“All of it, conveniently enough, at great distances from the Cordonale,” Roman pointed out. “Convenient, at least, from the point of view of certain parties to whom you could be an embarrassment.”
“The fact hadn’t escaped my notice,” Ferrol agreed sourly.
Roman eyed him. “The Senate is at least going to pay you for all this, aren’t they?”
Ferrol smiled tightly. “They have some piddling sum in mind, yes. Fortunately, I’ve been able to do a little dealing of my own, directly with the Tampies. For each capture they’ll be giving me—giving me, not the Senate—a credit of three weeks free use of a space horse and Handler team. And I mean free use, with no objections or handwringing or moralizing allowed.”
Roman nodded. Somehow, neither the fee nor the conditions really surprised him.
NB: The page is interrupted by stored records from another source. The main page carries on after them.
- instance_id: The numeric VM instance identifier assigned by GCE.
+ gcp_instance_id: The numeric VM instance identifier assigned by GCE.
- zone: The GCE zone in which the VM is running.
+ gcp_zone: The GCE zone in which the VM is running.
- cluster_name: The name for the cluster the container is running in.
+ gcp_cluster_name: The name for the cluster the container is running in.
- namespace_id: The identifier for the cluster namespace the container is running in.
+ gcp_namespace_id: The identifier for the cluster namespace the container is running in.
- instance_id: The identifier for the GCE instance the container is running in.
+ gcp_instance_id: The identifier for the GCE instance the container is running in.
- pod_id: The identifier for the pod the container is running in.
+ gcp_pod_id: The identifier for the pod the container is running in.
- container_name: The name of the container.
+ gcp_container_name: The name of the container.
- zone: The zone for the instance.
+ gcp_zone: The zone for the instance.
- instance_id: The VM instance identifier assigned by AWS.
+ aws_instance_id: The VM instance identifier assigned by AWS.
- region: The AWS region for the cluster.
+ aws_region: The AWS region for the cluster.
“You plan to go into the shipping business?”
“Hardly. I was thinking more along the lines of mid-distance planetary exploration, in the one- to two-hundred light-year range—survey stuff, like Amity’s first mission. Maybe keep an eye out for possible colony sites, too, for people who don’t mind being a a little isolated.” His lip twisted sardonically. “Who knows? I might even settle down somewhere out there myself. At a guess, I’d say the Senate would probably offer lots of government assistance to help me relocate off to the backside of nowhere.” He cocked an eyebrow. “What about you? Back to normal Starforce service again?”
“Unless the Senate taps me for the diplomatic corps,” Roman said dryly. “No, I’ll probably just be sent back to bordership duty once the Amity’s been decommissioned.”
Ferrol eyed him. “Not a good place to be if it comes to war,” he warned.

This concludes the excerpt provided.